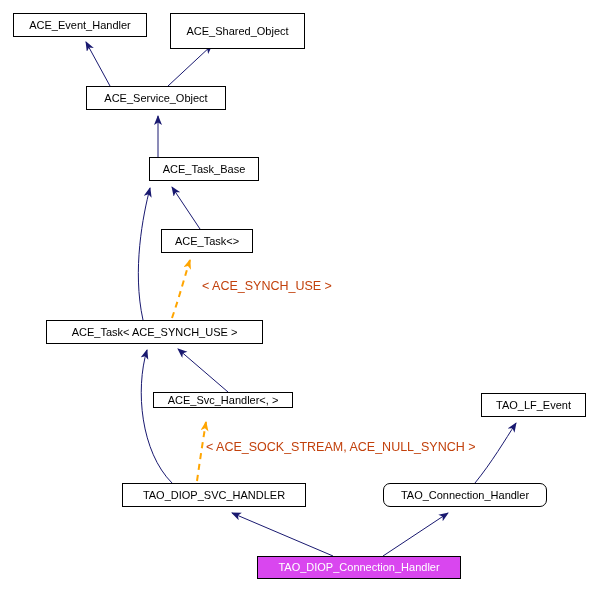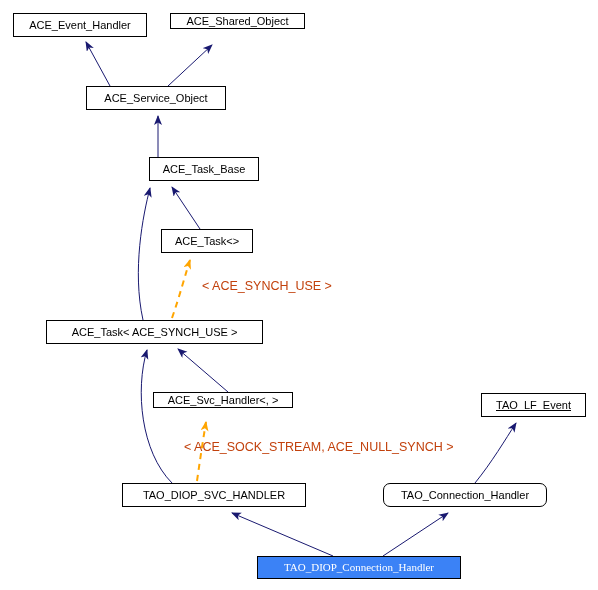--- a/index.html
+++ b/index.html
@@ -35,24 +35,23 @@
     font-size: 11px;
     font-family: "Liberation Sans", sans-serif;
     line-height: 1;
     display: flex;
     align-items: center;
     justify-content: center;
     white-space: nowrap;
     letter-spacing: 0px;
   }
   .node-box.highlight {
-    background: #3b82f6;
+    background: #d946ef;
     color: #ffffff;
     border-color: #000000;
-    font-family: Liberation Serif, serif;
   }
   .edge-label {
     position: absolute;
     font-size: 12.5px;
     font-family: "Liberation Sans", sans-serif;
     color: #c2410c;
     white-space: nowrap;
     line-height: 1;
   }
 </style>
@@ -83,49 +82,49 @@
         <path d="M 333,556 L 232,513" fill="none" stroke="#191970" stroke-width="1" marker-end="url(#arrow-inherit)"></path>
         <path d="M 383,556 L 448,513" fill="none" stroke="#191970" stroke-width="1" marker-end="url(#arrow-inherit)"></path>
         <path d="M 475,483 C 492,462 505,440 516,423" fill="none" stroke="#191970" stroke-width="1" marker-end="url(#arrow-inherit)"></path>
       </g>
   </svg>
 
   <div id="node-layer">
       <div class="node-box" style="left: 13px; top: 13px; width: 134px; height: 24px;">
         <span>ACE_Event_Handler</span>
       </div>
-      <div class="node-box" style="left: 170px; top: 13px; width: 135px; height: 16px;">
+      <div class="node-box" style="left: 170px; top: 13px; width: 135px; height: 36px;">
         <span>ACE_Shared_Object</span>
       </div>
       <div class="node-box" style="left: 86px; top: 86px; width: 140px; height: 24px;">
         <span>ACE_Service_Object</span>
       </div>
       <div class="node-box" style="left: 101px; top: 157px; width: 110px; height: 24px; margin-left: 48px;">
         <span>ACE_Task_Base</span>
       </div>
       <div class="node-box" style="left: 161px; top: 229px; width: 92px; height: 24px;">
         <span>ACE_Task&lt;&gt;</span>
       </div>
       <div class="node-box" style="left: 46px; top: 320px; width: 217px; height: 24px;">
         <span>ACE_Task&lt; ACE_SYNCH_USE &gt;</span>
       </div>
       <div class="node-box" style="left: 153px; top: 392px; width: 140px; height: 16px;">
         <span>ACE_Svc_Handler&lt;, &gt;</span>
       </div>
-      <div class="node-box" style="left: 481px; top: 393px; width: 105px; height: 24px; text-decoration: underline;">
+      <div class="node-box" style="left: 481px; top: 393px; width: 105px; height: 24px;">
         <span>TAO_LF_Event</span>
       </div>
       <div class="node-box" style="left: 122px; top: 483px; width: 184px; height: 24px;">
         <span>TAO_DIOP_SVC_HANDLER</span>
       </div>
       <div class="node-box" style="left: 383px; top: 483px; width: 164px; height: 24px; border-radius: 7px;">
         <span>TAO_Connection_Handler</span>
       </div>
       <div class="node-box highlight" style="left: 257px; top: 556px; width: 204px; height: 23px;">
         <span>TAO_DIOP_Connection_Handler</span>
       </div>
     </div>
   <div id="label-layer">
       <div class="edge-label" style="left: 202px; top: 280px;">&lt; ACE_SYNCH_USE &gt;</div>
-      <div class="edge-label" style="left: 184px; top: 441px;">&lt; ACE_SOCK_STREAM, ACE_NULL_SYNCH &gt;</div>
+      <div class="edge-label" style="left: 206px; top: 441px;">&lt; ACE_SOCK_STREAM, ACE_NULL_SYNCH &gt;</div>
     </div>
 
 </div>
 
 </body></html>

◇ ◇ ◇ ◇ ◇

What to produce:
Set the data above down again exactly as given, with no pictures.

Solution for this problem:
--- a/index.html
+++ b/index.html
@@ -35,24 +35,23 @@
     font-size: 11px;
     font-family: "Liberation Sans", sans-serif;
     line-height: 1;
     display: flex;
     align-items: center;
     justify-content: center;
     white-space: nowrap;
     letter-spacing: 0px;
   }
   .node-box.highlight {
-    background: #3b82f6;
+    background: #d946ef;
     color: #ffffff;
     border-color: #000000;
-    font-family: Liberation Serif, serif;
   }
   .edge-label {
     position: absolute;
     font-size: 12.5px;
     font-family: "Liberation Sans", sans-serif;
     color: #c2410c;
     white-space: nowrap;
     line-height: 1;
   }
 </style>
@@ -83,49 +82,49 @@
         <path d="M 333,556 L 232,513" fill="none" stroke="#191970" stroke-width="1" marker-end="url(#arrow-inherit)"></path>
         <path d="M 383,556 L 448,513" fill="none" stroke="#191970" stroke-width="1" marker-end="url(#arrow-inherit)"></path>
         <path d="M 475,483 C 492,462 505,440 516,423" fill="none" stroke="#191970" stroke-width="1" marker-end="url(#arrow-inherit)"></path>
       </g>
   </svg>
 
   <div id="node-layer">
       <div class="node-box" style="left: 13px; top: 13px; width: 134px; height: 24px;">
         <span>ACE_Event_Handler</span>
       </div>
-      <div class="node-box" style="left: 170px; top: 13px; width: 135px; height: 16px;">
+      <div class="node-box" style="left: 170px; top: 13px; width: 135px; height: 36px;">
         <span>ACE_Shared_Object</span>
       </div>
       <div class="node-box" style="left: 86px; top: 86px; width: 140px; height: 24px;">
         <span>ACE_Service_Object</span>
       </div>
       <div class="node-box" style="left: 101px; top: 157px; width: 110px; height: 24px; margin-left: 48px;">
         <span>ACE_Task_Base</span>
       </div>
       <div class="node-box" style="left: 161px; top: 229px; width: 92px; height: 24px;">
         <span>ACE_Task&lt;&gt;</span>
       </div>
       <div class="node-box" style="left: 46px; top: 320px; width: 217px; height: 24px;">
         <span>ACE_Task&lt; ACE_SYNCH_USE &gt;</span>
       </div>
       <div class="node-box" style="left: 153px; top: 392px; width: 140px; height: 16px;">
         <span>ACE_Svc_Handler&lt;, &gt;</span>
       </div>
-      <div class="node-box" style="left: 481px; top: 393px; width: 105px; height: 24px; text-decoration: underline;">
+      <div class="node-box" style="left: 481px; top: 393px; width: 105px; height: 24px;">
         <span>TAO_LF_Event</span>
       </div>
       <div class="node-box" style="left: 122px; top: 483px; width: 184px; height: 24px;">
         <span>TAO_DIOP_SVC_HANDLER</span>
       </div>
       <div class="node-box" style="left: 383px; top: 483px; width: 164px; height: 24px; border-radius: 7px;">
         <span>TAO_Connection_Handler</span>
       </div>
       <div class="node-box highlight" style="left: 257px; top: 556px; width: 204px; height: 23px;">
         <span>TAO_DIOP_Connection_Handler</span>
       </div>
     </div>
   <div id="label-layer">
       <div class="edge-label" style="left: 202px; top: 280px;">&lt; ACE_SYNCH_USE &gt;</div>
-      <div class="edge-label" style="left: 184px; top: 441px;">&lt; ACE_SOCK_STREAM, ACE_NULL_SYNCH &gt;</div>
+      <div class="edge-label" style="left: 206px; top: 441px;">&lt; ACE_SOCK_STREAM, ACE_NULL_SYNCH &gt;</div>
     </div>
 
 </div>
 
 </body></html>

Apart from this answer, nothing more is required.